Inspection of Fog Density for Traffic Image Based on Distribution Characteristics of Natural Statistics
WEN Li-min;JU Yong-feng;YAN Mao-de;School of Electronic & Control Engineering,Chang'an University;
Concerning lowefficiency detection for foggy density in traffic image,a novel algorithm was proposed to check foggy density based on distribution characteristics of natural statistics. Firstly,foggy images were partitioned as P × P pixel patches by method of the maximum overlap count. Secondly,featured function vector for local contrast and entropy was created and maximum likelihood estimation between tested image and two standard image corpuses were respectively computed.

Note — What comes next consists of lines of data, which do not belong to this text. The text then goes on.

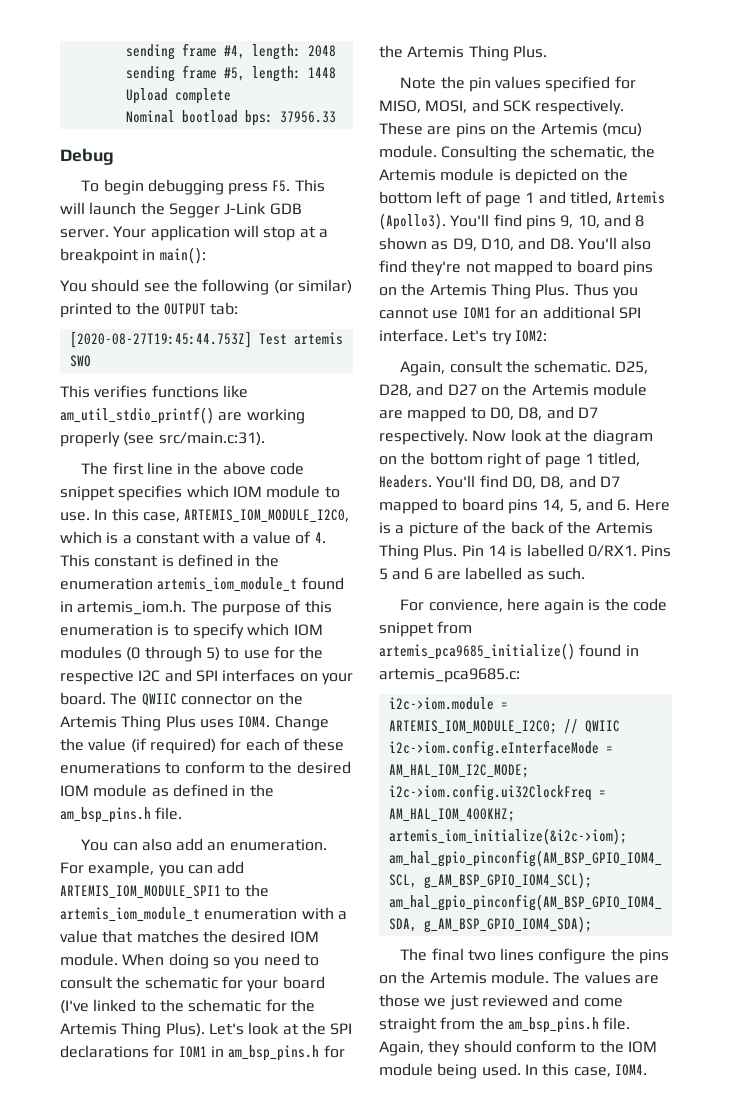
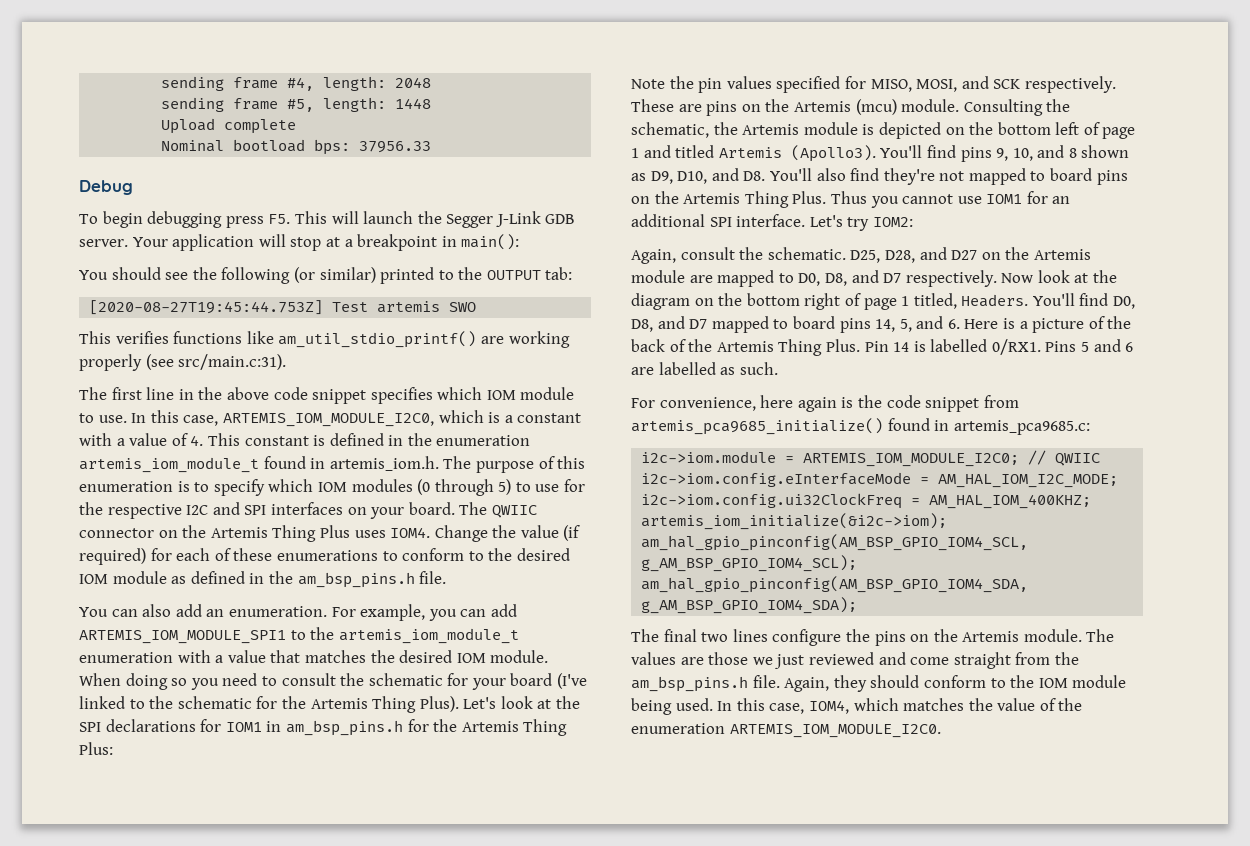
- Let's look at the SPI declarations for IOM1 in am_bsp_pins.h for the Artemis Thing Plus.
+ Let's look at the SPI declarations for IOM1 in am_bsp_pins.h for the Artemis Thing Plus:
- Consulting the schematic, the Artemis module is depicted on the bottom left of page 1 and titled, Artemis (Apollo3).
+ Consulting the schematic, the Artemis module is depicted on the bottom left of page 1 and titled Artemis (Apollo3).
- For convience, here again is the code snippet from artemis_pca9685_initialize() found in artemis_pca9685.c:
+ For convenience, here again is the code snippet from artemis_pca9685_initialize() found in artemis_pca9685.c:
- In this case, IOM4.
+ In this case, IOM4, which matches the value of the enumeration ARTEMIS_IOM_MODULE_I2C0.

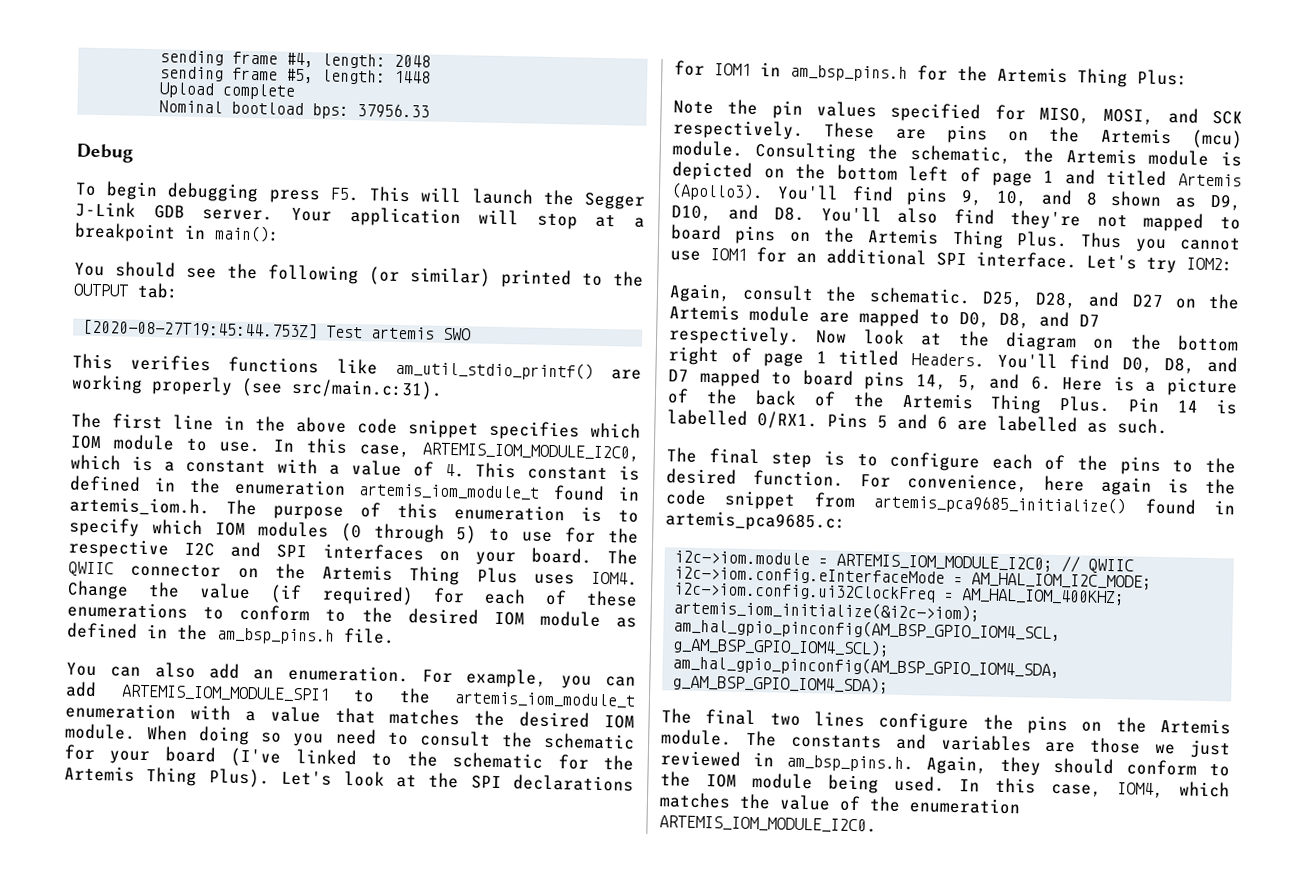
- Now look at the diagram on the bottom right of page 1 titled, Headers.
+ Now look at the diagram on the bottom right of page 1 titled Headers.
+ The final step is to configure each of the pins to the desired function.
- The values are those we just reviewed and come straight from the am_bsp_pins.h file. Again, they should conform to the IOM module being used.
+ The constants and variables are those we just reviewed in am_bsp_pins.h. Again, they should conform to the IOM module being used.

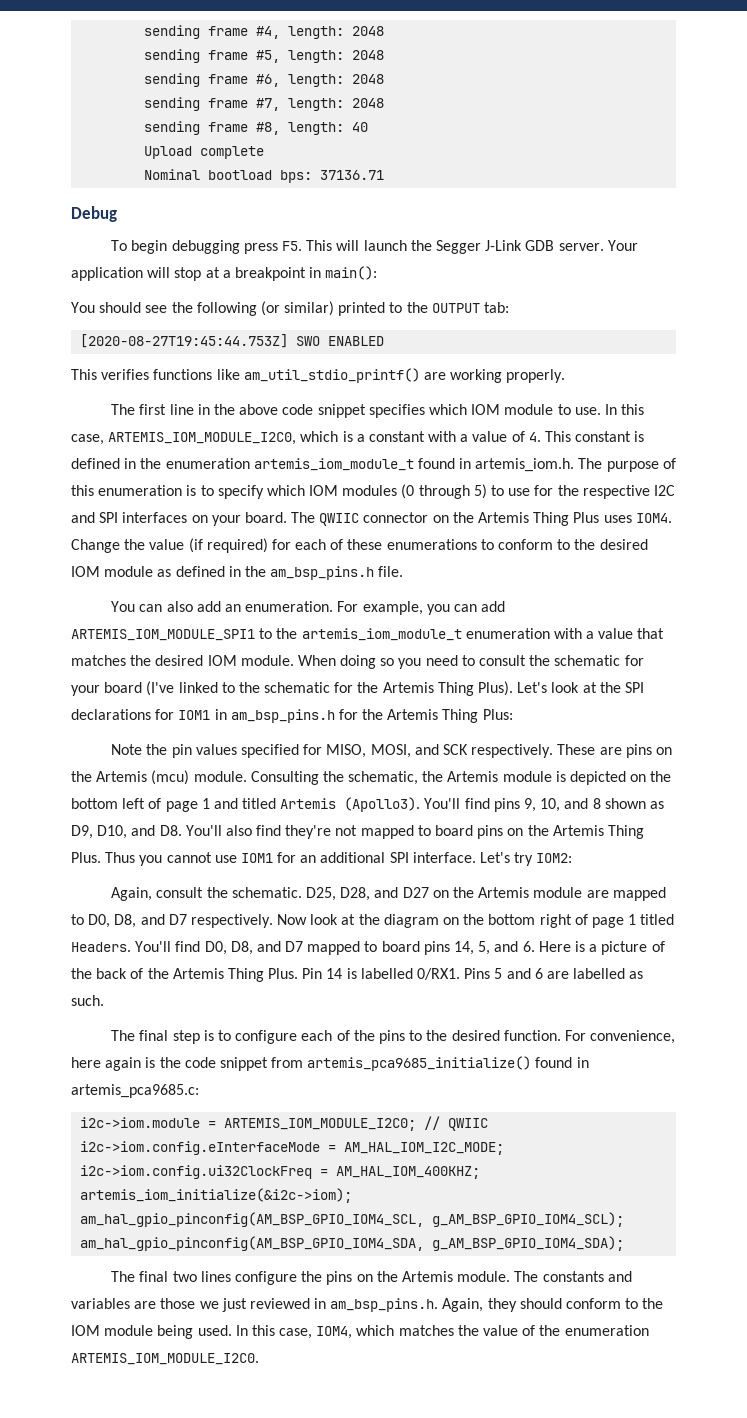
- sending frame #5, length: 1448
+ sending frame #5, length: 2048
+ sending frame #6, length: 2048
+ sending frame #7, length: 2048
+ sending frame #8, length: 40
- Nominal bootload bps: 37956.33
+ Nominal bootload bps: 37136.71
- [2020-08-27T19:45:44.753Z] Test artemis SWO
+ [2020-08-27T19:45:44.753Z] SWO ENABLED
- This verifies functions like am_util_stdio_printf() are working properly (see src/main.c:31).
+ This verifies functions like am_util_stdio_printf() are working properly.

Finally,Mahalanobis-like Distances( MD) between foggy image and corpus of standard foggy image or fog-free image were achieved,and the ratio of two values could be used to measure the foggy density. Simulation shows that the value D can respond the varied tendency to density for same scene with difference density or different scene with different density. Correlation coefficient up to 0. 97 between this algorithm and mean opinion scores( MOS) method indicate high linear about them and the coefficient is larger than 0. 56 between mean subtracted contrast normalized( MSCN) and MOS. Comparison to PM2. 5 shows that this algorithm can be used to evaluate the level for fog density.